Sweet chief secretary - Capítulo 60
Capítulo 60: Hicimos una cita
Xia Yu sonrió y les pidió que esperaran.
Caminó hasta Qingqing y sonrió ligeramente, «Señorita Qingqing, antes de venir aquí, conocí al director Hong Yu de su compañía. Me dijo las palabras de su padrino y me pidió que la cuidara bien.»
«¿Es así?» Qingqing miró a Xia Yu con desprecio. ¿Entonces por qué intervino?
Xia Yu continuó, «Ya que he accedido a la petición del director Hong, tengo que hacer algo. Conoces a nuestro presidente desde hace mucho tiempo, deberías conocer su temperamento. ¿Quieres que tu relación se vea afectada por un collar? ”
Qingqing se sorprendió un poco.
Por supuesto, conocía el temperamento de Shen Yan.
Había algo en las palabras de Xia Yu. Al levantar la cabeza para mirar a Xia Yu, ella parecía algo distraída.
Xia Yu no la instó a tomar una decisión y esperó pacientemente.
Qingqing pensó durante un rato. Ya que Xia Yu lo había dicho, debería pensarlo cuidadosamente.
«¿Cuál es la idea de la señorita Xia?» Sin saberlo, Qingqing comenzó a pedir la opinión de Xia Yu.
Xia Yu abrió su bolso y sacó una tarjeta bancaria. Sonrió y dijo, «No hay mucho dentro, sólo trescientos mil».
Resultó que Shen Yan ya había fijado el precio. Si realmente quería ponerle las cosas difíciles a Xia Yu, sólo podía pedirle dinero a Shen Yan. Si Shen Yan decidía no comprarlo, no obtendría nada y perdería su cara.
Qingqing no era tan estúpida como para ofender a Shen Yan, así que sonrió y dijo: «Creo en el gusto de la señorita Xia». Esto es de hecho más adecuado para mí. Me quedo con éste».
«¡De acuerdo, por favor espere un momento!»
Ya que habían tomado su decisión, la vendedora rápidamente envolvió el collar.
Xia Yu le entregó la tarjeta a la vendedora y le dijo amablemente, «¡Gracias!»
Mientras esperaban que se pagara la cuenta, el gerente Yuan de la joyería se acercó. Cuando vio a Xia Yu, se adelantó rápidamente para saludarla, «Me pareció ver a alguien familiar y resultó ser la secretaria Xia. ¿Cómo es que estás libre para visitar nuestra tienda hoy?»
Xia Yu se acercó a estrechar la mano del gerente Yuan y dijo con una sonrisa, «La audición de nuestro nuevo portavoz de productos comenzará pronto, la Srta. Qingqing me pidió que la acompañara a elegir algunas joyas. ”
Sólo entonces el gerente Yuan se disculpó como si se hubiera dado cuenta de Qingqing, «Mi culpa, me perdí una estrella tan famosa».
Se dijo que Yuan Li, que era el gerente de la joyería, era el hijo ilegítimo del dueño de la joyería. Su madre falleció prematuramente, y el jefe no pudo soportar verlo sufrir afuera. Quería recuperar a Yuan Li pero su esposa no estaba de acuerdo. Por lo tanto, tuvo que arreglarlo para trabajar aquí.

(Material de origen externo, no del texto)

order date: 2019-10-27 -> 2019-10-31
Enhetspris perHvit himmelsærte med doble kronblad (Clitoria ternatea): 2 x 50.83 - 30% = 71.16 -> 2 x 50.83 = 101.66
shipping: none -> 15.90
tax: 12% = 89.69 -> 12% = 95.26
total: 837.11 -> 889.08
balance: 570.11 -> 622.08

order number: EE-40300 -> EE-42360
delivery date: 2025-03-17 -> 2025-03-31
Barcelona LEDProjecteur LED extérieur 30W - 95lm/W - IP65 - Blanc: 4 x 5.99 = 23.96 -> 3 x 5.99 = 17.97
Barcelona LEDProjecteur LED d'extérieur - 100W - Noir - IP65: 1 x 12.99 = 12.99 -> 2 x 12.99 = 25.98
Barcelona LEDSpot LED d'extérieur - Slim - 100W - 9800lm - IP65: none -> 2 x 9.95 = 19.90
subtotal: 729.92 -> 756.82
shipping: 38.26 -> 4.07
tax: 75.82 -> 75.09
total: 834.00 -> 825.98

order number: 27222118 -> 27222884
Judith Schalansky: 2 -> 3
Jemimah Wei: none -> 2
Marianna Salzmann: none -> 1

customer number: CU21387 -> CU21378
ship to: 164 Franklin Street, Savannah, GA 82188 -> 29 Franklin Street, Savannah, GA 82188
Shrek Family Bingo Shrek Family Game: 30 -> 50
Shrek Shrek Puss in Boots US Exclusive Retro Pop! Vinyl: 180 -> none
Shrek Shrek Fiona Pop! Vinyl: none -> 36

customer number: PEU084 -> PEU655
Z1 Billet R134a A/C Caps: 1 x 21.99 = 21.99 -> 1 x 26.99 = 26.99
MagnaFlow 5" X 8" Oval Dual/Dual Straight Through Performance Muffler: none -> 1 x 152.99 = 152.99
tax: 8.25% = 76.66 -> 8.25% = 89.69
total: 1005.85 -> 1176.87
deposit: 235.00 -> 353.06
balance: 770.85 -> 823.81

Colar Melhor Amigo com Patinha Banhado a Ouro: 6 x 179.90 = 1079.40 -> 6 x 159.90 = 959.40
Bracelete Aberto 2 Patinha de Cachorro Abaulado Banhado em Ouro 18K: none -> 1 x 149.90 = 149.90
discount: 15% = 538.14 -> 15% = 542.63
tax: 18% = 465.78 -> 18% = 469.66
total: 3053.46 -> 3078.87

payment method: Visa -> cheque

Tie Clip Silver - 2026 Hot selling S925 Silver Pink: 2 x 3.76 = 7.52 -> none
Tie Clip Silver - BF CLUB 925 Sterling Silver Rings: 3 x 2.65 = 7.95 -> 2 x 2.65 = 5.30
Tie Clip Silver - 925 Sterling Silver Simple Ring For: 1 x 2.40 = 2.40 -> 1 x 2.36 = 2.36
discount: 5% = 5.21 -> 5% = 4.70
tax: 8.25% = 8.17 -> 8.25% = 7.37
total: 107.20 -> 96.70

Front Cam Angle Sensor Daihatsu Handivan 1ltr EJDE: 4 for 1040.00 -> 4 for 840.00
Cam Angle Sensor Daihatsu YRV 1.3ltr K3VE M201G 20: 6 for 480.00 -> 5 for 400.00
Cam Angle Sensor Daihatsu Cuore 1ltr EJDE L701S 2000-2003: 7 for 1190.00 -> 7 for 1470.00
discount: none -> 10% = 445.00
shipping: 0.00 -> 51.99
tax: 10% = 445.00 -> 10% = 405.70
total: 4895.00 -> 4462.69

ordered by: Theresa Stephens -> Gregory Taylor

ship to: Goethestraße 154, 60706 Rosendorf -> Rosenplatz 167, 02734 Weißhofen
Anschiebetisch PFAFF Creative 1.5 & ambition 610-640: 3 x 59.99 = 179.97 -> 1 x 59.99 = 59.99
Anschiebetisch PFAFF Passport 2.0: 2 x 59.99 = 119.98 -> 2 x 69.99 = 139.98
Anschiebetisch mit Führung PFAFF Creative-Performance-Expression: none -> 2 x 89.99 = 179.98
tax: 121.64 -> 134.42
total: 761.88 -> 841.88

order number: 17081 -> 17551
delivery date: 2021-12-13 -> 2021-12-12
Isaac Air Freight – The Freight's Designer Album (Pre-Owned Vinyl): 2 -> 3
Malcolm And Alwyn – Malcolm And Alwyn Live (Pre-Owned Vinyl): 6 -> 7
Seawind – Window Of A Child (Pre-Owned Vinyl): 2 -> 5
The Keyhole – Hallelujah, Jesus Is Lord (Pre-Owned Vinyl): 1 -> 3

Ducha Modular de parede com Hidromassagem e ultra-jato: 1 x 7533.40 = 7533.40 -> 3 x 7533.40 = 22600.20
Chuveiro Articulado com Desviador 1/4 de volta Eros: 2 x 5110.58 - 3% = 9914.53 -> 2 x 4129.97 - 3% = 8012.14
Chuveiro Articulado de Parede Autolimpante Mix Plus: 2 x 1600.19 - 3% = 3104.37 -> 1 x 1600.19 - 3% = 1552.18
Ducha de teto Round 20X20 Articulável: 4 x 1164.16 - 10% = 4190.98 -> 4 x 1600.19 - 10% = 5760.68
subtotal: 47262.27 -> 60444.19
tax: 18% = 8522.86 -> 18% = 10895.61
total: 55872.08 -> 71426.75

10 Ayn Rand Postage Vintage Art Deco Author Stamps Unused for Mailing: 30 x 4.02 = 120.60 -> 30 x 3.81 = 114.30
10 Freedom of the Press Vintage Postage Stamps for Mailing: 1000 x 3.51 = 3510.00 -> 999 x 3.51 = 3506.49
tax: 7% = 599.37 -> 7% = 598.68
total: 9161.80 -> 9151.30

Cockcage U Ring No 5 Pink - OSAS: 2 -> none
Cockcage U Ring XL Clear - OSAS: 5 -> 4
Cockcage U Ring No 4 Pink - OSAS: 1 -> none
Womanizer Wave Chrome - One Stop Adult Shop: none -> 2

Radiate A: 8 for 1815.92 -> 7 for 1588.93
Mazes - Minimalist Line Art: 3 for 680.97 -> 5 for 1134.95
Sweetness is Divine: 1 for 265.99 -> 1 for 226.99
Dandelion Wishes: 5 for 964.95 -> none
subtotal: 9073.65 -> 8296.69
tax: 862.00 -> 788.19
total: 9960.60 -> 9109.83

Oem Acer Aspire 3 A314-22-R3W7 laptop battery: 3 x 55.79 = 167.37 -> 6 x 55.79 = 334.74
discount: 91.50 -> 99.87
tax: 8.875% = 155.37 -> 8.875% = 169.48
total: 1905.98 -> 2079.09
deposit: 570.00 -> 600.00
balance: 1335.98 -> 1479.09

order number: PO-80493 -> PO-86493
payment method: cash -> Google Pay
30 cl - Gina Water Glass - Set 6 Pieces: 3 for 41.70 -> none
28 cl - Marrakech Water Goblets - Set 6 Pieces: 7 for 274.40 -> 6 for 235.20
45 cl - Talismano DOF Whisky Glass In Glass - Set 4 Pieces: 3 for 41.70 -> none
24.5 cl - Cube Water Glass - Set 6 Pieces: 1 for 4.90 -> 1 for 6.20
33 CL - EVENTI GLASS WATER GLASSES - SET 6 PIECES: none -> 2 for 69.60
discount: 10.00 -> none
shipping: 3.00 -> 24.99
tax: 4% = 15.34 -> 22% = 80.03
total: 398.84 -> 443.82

Se rumoreaba que él y Qingqing eran compañeros de clase, e incluso salieron un tiempo. Tal vez los nudos de su corazón no habían desaparecido, así que fingió no ver a Qingqing.
Qingqing sólo podía intercambiar saludos con él. Xia Yu podía ver que estaba forzando una sonrisa.
En ese momento, la vendedora ya había traído la factura. Xia Yu la tomó y habló unas palabras con el Gerente Yuan antes de salir con Qingqing.
«Señorita Xia, ¿cree que puedo entrar en la siguiente ronda?» En la puerta, Qingqing se detuvo y le preguntó a Xia Yu.
Xia Yu sonrió, «La imagen de la señorita Qingqing es muy buena, espero sinceramente que pueda lograrlo».
«¿De verdad?»
«Tengo una gran confianza en ti y espero que puedas llegar más lejos.»
La respuesta de Xia Yu hizo que Qingqing estuviera muy satisfecha. A pesar de que ella no recibió sus amadas joyas, la cuota de patrocinio fue de más de 100 millones.
Comparado con la tarifa de aprobación, esto no era nada.
«Espero que la señorita Xia me cuide bien. Como una persona sincera, definitivamente no olvidaré la amabilidad y la ayuda de la señorita Xia.» Qingqing reveló una dulce sonrisa.
La popularidad de la pequeña reina no se debía sólo a la imagen del envase. Incluso una chica como Xia Yu no podía evitar mirar su sonrisa. Si un hombre la viera, definitivamente se habría desmayado.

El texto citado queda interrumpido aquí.